What lines in the records below hold the string "class"? Please show them.

**** Exercise input ****

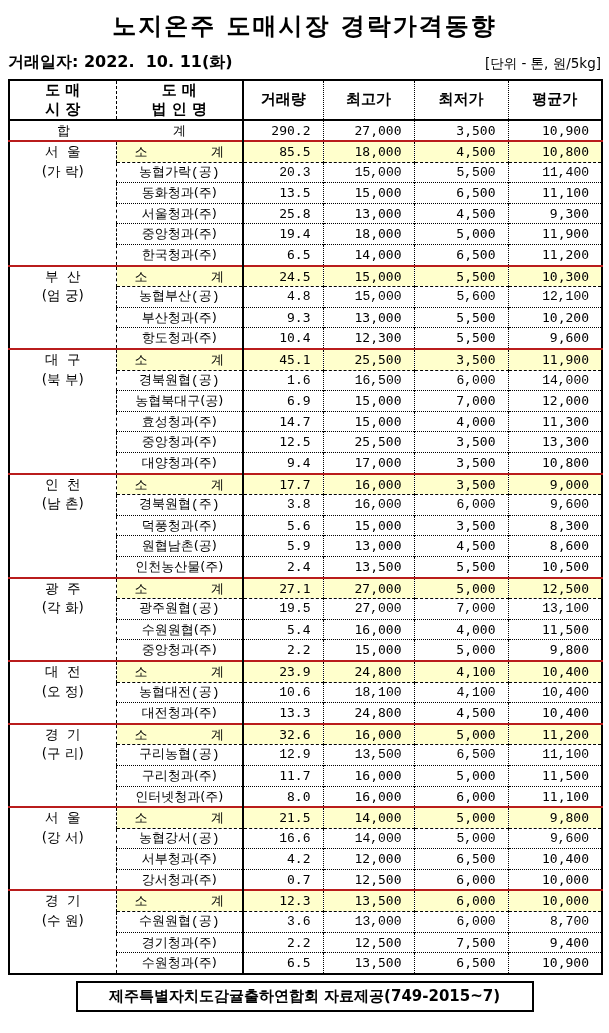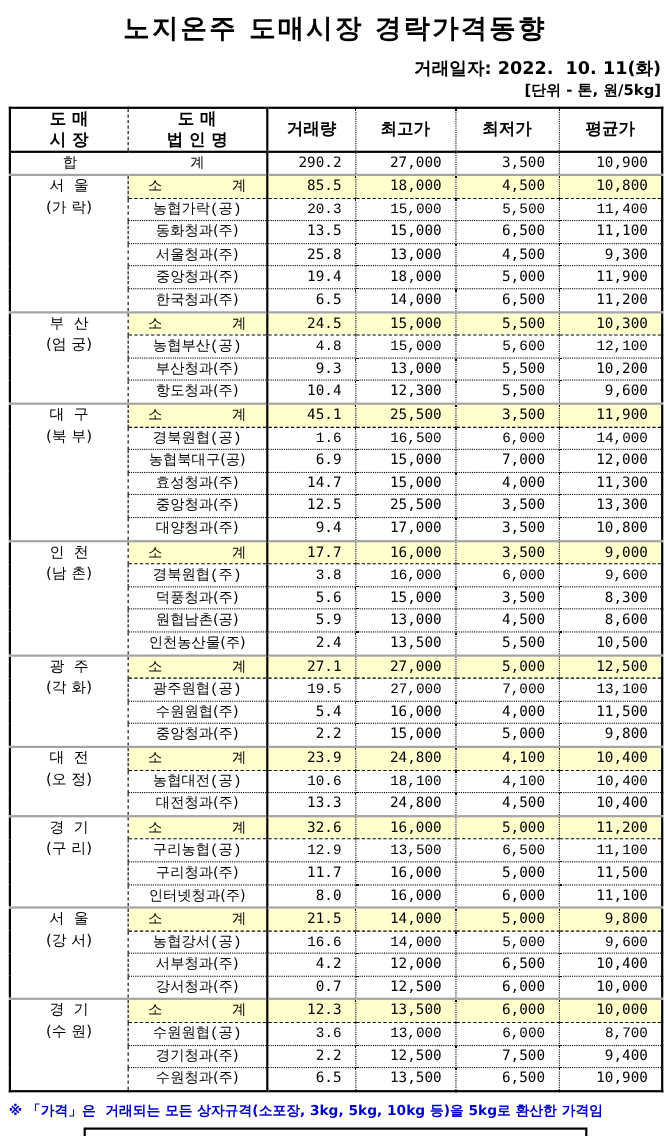--- a/index.html
+++ b/index.html
@@ -16,24 +16,23 @@
   .title {
     margin: 0; padding-top: 10px;
     text-align: center;
     font-size: 24px; font-weight: 700;
     letter-spacing: 2px;
   }
 
   .meta-row {
     display: flex; justify-content: space-between; align-items: flex-end;
     margin: 10px 8px 6px 8px;
-    flex-direction: column;
   }
   .trade-date { font-size: 16px; font-weight: 700; white-space: pre; }
-  .unit-label { font-size: 13.5px; font-weight: 700; white-space: pre; }
+  .unit-label { font-size: 13.5px; font-weight: 400; white-space: pre; }
 
   table.price-table {
     border-collapse: collapse;
     table-layout: fixed;
     width: 593px;
     margin-left: 8px;
     border: 2px solid #000;
   }
   thead th {
     border-bottom: 2px solid #000;
@@ -50,21 +49,21 @@
     padding: 0;
     font-size: 13px;
     overflow: hidden;
   }
   th.h-corp, td.c-corp { border-left: 1px dashed #000; }
   th.h-vol,  td.c-vol  { border-left: 2px solid #000; }
   th.h-high, td.c-high,
   th.h-low,  td.c-low,
   th.h-avg,  td.c-avg  { border-left: 1px dotted #000; }
 
-  tr.group-start    > td { border-top: 2px solid #a3a3a3; }
+  tr.group-start    > td { border-top: 2px solid #b91c1c; }
   tr.company-row    > td { border-top: 1px dotted #000; }
   tr.after-subtotal > td { border-top: 1px dashed #000; font-family: Liberation Mono, monospace; }
 
   td.num {
     text-align: right;
     padding-right: 12px;
     font-family: "DejaVu Sans Mono", "Liberation Mono", monospace;
   }
   td.subtotal { background: #ffffcc; }
 
@@ -500,19 +499,18 @@
         <tr class="company-row">
           <td class="c-corp name-cell">수원청과(주)</td>
           <td class="c-vol num">6.5</td>
           <td class="c-high num">13,500</td>
           <td class="c-low num">6,500</td>
           <td class="c-avg num">10,900</td>
         </tr>
       </tbody>
   </table>
 
-  <div class="footnote">※ 「가격」은  거래되는 모든 상자규격(소포장, 3kg, 5kg, 10kg 등)을 5kg로 환산한 가격임</div>
 
   <div class="provider-box">
     <span>제주특별자치도감귤출하연합회 자료제공(749-2015~7)</span>
   </div>
 
 </div>
 
 </body></html>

****

Your solution:
         <tr class="company-row">
           <td class="c-corp name-cell">수원청과(주)</td>
           <td class="c-vol num">6.5</td>
           <td class="c-high num">13,500</td>
           <td class="c-low num">6,500</td>
           <td class="c-avg num">10,900</td>
-  <div class="footnote">※ 「가격」은  거래되는 모든 상자규격(소포장, 3kg, 5kg, 10kg 등)을 5kg로 환산한 가격임</div>
   <div class="provider-box">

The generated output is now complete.